[Task prompt] Retype each entry. Leave every word as it is.

[Record extracts]
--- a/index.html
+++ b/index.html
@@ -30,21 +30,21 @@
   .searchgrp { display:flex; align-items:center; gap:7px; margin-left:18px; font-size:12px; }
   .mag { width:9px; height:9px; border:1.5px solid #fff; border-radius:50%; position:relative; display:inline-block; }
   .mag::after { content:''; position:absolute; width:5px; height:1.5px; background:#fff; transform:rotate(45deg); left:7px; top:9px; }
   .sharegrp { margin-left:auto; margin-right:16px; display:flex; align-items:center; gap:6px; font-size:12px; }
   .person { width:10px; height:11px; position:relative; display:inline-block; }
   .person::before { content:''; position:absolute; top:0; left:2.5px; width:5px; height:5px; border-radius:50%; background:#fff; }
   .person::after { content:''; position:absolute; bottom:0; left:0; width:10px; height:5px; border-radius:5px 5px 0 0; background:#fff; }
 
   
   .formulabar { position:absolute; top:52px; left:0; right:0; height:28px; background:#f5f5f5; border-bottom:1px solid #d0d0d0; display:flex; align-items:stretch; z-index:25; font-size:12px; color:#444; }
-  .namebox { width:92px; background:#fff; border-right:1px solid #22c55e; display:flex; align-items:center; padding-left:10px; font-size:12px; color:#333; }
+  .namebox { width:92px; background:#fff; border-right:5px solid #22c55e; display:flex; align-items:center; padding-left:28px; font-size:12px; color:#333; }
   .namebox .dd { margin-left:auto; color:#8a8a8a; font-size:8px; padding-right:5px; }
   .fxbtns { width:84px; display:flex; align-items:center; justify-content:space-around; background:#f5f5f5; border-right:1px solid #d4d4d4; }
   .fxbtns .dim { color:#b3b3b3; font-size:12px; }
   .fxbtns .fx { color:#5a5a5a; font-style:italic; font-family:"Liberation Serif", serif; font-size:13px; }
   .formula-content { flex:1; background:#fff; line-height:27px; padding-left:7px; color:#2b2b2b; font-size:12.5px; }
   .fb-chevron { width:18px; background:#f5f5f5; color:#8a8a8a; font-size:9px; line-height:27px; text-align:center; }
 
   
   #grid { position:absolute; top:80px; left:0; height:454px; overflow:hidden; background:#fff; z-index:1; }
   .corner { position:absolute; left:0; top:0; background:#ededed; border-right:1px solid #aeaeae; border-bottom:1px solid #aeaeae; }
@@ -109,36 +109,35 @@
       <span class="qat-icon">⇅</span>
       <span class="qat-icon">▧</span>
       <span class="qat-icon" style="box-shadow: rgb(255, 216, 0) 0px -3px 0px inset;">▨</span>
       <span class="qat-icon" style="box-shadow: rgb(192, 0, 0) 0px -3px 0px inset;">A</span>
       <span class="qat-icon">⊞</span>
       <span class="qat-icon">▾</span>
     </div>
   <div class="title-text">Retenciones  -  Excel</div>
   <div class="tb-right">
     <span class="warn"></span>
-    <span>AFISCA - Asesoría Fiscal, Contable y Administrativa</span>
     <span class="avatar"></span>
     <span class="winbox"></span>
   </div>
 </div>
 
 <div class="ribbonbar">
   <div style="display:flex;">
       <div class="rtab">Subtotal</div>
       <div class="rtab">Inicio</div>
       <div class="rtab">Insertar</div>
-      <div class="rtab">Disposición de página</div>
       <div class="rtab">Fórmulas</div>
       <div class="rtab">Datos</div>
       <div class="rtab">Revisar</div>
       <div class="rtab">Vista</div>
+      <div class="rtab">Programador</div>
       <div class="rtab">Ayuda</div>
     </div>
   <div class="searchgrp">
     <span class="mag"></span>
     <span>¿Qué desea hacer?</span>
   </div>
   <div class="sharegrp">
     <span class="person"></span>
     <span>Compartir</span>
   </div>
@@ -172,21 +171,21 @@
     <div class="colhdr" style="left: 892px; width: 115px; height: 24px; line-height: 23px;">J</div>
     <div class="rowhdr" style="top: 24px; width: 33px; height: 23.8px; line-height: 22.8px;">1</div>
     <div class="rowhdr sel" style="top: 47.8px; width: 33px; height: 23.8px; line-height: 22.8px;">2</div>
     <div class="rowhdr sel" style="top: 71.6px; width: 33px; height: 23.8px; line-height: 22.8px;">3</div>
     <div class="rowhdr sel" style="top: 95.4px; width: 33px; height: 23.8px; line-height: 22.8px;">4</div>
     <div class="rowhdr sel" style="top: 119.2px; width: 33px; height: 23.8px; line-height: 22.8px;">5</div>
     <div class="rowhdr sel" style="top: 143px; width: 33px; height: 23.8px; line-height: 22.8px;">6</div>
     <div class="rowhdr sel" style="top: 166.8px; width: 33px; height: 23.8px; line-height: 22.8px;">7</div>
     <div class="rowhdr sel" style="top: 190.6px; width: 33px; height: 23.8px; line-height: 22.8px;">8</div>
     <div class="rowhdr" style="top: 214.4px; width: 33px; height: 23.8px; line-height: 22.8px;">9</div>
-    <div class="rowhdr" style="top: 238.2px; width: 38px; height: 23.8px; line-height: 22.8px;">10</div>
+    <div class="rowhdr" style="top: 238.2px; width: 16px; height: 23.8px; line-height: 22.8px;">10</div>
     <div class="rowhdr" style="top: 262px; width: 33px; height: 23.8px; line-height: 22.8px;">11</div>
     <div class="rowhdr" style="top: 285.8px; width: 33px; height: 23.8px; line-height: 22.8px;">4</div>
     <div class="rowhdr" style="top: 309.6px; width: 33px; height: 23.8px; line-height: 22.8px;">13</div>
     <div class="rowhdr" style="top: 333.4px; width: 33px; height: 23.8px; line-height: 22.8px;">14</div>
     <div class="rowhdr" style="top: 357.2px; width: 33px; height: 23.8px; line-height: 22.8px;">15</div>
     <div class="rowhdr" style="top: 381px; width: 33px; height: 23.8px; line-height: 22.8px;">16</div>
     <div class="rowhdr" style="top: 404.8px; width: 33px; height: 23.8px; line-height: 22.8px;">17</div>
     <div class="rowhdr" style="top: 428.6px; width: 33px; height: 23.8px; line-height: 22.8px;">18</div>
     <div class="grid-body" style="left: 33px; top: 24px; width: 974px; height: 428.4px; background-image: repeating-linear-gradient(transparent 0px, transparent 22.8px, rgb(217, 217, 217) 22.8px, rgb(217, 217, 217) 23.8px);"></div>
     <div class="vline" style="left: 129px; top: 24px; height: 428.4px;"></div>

[Output of the exercise]
--- a/index.html
+++ b/index.html
@@ -30,21 +30,21 @@
   .searchgrp { display:flex; align-items:center; gap:7px; margin-left:18px; font-size:12px; }
   .mag { width:9px; height:9px; border:1.5px solid #fff; border-radius:50%; position:relative; display:inline-block; }
   .mag::after { content:''; position:absolute; width:5px; height:1.5px; background:#fff; transform:rotate(45deg); left:7px; top:9px; }
   .sharegrp { margin-left:auto; margin-right:16px; display:flex; align-items:center; gap:6px; font-size:12px; }
   .person { width:10px; height:11px; position:relative; display:inline-block; }
   .person::before { content:''; position:absolute; top:0; left:2.5px; width:5px; height:5px; border-radius:50%; background:#fff; }
   .person::after { content:''; position:absolute; bottom:0; left:0; width:10px; height:5px; border-radius:5px 5px 0 0; background:#fff; }
 
   
   .formulabar { position:absolute; top:52px; left:0; right:0; height:28px; background:#f5f5f5; border-bottom:1px solid #d0d0d0; display:flex; align-items:stretch; z-index:25; font-size:12px; color:#444; }
-  .namebox { width:92px; background:#fff; border-right:1px solid #22c55e; display:flex; align-items:center; padding-left:10px; font-size:12px; color:#333; }
+  .namebox { width:92px; background:#fff; border-right:5px solid #22c55e; display:flex; align-items:center; padding-left:28px; font-size:12px; color:#333; }
   .namebox .dd { margin-left:auto; color:#8a8a8a; font-size:8px; padding-right:5px; }
   .fxbtns { width:84px; display:flex; align-items:center; justify-content:space-around; background:#f5f5f5; border-right:1px solid #d4d4d4; }
   .fxbtns .dim { color:#b3b3b3; font-size:12px; }
   .fxbtns .fx { color:#5a5a5a; font-style:italic; font-family:"Liberation Serif", serif; font-size:13px; }
   .formula-content { flex:1; background:#fff; line-height:27px; padding-left:7px; color:#2b2b2b; font-size:12.5px; }
   .fb-chevron { width:18px; background:#f5f5f5; color:#8a8a8a; font-size:9px; line-height:27px; text-align:center; }
 
   
   #grid { position:absolute; top:80px; left:0; height:454px; overflow:hidden; background:#fff; z-index:1; }
   .corner { position:absolute; left:0; top:0; background:#ededed; border-right:1px solid #aeaeae; border-bottom:1px solid #aeaeae; }
@@ -109,36 +109,35 @@
       <span class="qat-icon">⇅</span>
       <span class="qat-icon">▧</span>
       <span class="qat-icon" style="box-shadow: rgb(255, 216, 0) 0px -3px 0px inset;">▨</span>
       <span class="qat-icon" style="box-shadow: rgb(192, 0, 0) 0px -3px 0px inset;">A</span>
       <span class="qat-icon">⊞</span>
       <span class="qat-icon">▾</span>
     </div>
   <div class="title-text">Retenciones  -  Excel</div>
   <div class="tb-right">
     <span class="warn"></span>
-    <span>AFISCA - Asesoría Fiscal, Contable y Administrativa</span>
     <span class="avatar"></span>
     <span class="winbox"></span>
   </div>
 </div>
 
 <div class="ribbonbar">
   <div style="display:flex;">
       <div class="rtab">Subtotal</div>
       <div class="rtab">Inicio</div>
       <div class="rtab">Insertar</div>
-      <div class="rtab">Disposición de página</div>
       <div class="rtab">Fórmulas</div>
       <div class="rtab">Datos</div>
       <div class="rtab">Revisar</div>
       <div class="rtab">Vista</div>
+      <div class="rtab">Programador</div>
       <div class="rtab">Ayuda</div>
     </div>
   <div class="searchgrp">
     <span class="mag"></span>
     <span>¿Qué desea hacer?</span>
   </div>
   <div class="sharegrp">
     <span class="person"></span>
     <span>Compartir</span>
   </div>
@@ -172,21 +171,21 @@
     <div class="colhdr" style="left: 892px; width: 115px; height: 24px; line-height: 23px;">J</div>
     <div class="rowhdr" style="top: 24px; width: 33px; height: 23.8px; line-height: 22.8px;">1</div>
     <div class="rowhdr sel" style="top: 47.8px; width: 33px; height: 23.8px; line-height: 22.8px;">2</div>
     <div class="rowhdr sel" style="top: 71.6px; width: 33px; height: 23.8px; line-height: 22.8px;">3</div>
     <div class="rowhdr sel" style="top: 95.4px; width: 33px; height: 23.8px; line-height: 22.8px;">4</div>
     <div class="rowhdr sel" style="top: 119.2px; width: 33px; height: 23.8px; line-height: 22.8px;">5</div>
     <div class="rowhdr sel" style="top: 143px; width: 33px; height: 23.8px; line-height: 22.8px;">6</div>
     <div class="rowhdr sel" style="top: 166.8px; width: 33px; height: 23.8px; line-height: 22.8px;">7</div>
     <div class="rowhdr sel" style="top: 190.6px; width: 33px; height: 23.8px; line-height: 22.8px;">8</div>
     <div class="rowhdr" style="top: 214.4px; width: 33px; height: 23.8px; line-height: 22.8px;">9</div>
-    <div class="rowhdr" style="top: 238.2px; width: 38px; height: 23.8px; line-height: 22.8px;">10</div>
+    <div class="rowhdr" style="top: 238.2px; width: 16px; height: 23.8px; line-height: 22.8px;">10</div>
     <div class="rowhdr" style="top: 262px; width: 33px; height: 23.8px; line-height: 22.8px;">11</div>
     <div class="rowhdr" style="top: 285.8px; width: 33px; height: 23.8px; line-height: 22.8px;">4</div>
     <div class="rowhdr" style="top: 309.6px; width: 33px; height: 23.8px; line-height: 22.8px;">13</div>
     <div class="rowhdr" style="top: 333.4px; width: 33px; height: 23.8px; line-height: 22.8px;">14</div>
     <div class="rowhdr" style="top: 357.2px; width: 33px; height: 23.8px; line-height: 22.8px;">15</div>
     <div class="rowhdr" style="top: 381px; width: 33px; height: 23.8px; line-height: 22.8px;">16</div>
     <div class="rowhdr" style="top: 404.8px; width: 33px; height: 23.8px; line-height: 22.8px;">17</div>
     <div class="rowhdr" style="top: 428.6px; width: 33px; height: 23.8px; line-height: 22.8px;">18</div>
     <div class="grid-body" style="left: 33px; top: 24px; width: 974px; height: 428.4px; background-image: repeating-linear-gradient(transparent 0px, transparent 22.8px, rgb(217, 217, 217) 22.8px, rgb(217, 217, 217) 23.8px);"></div>
     <div class="vline" style="left: 129px; top: 24px; height: 428.4px;"></div>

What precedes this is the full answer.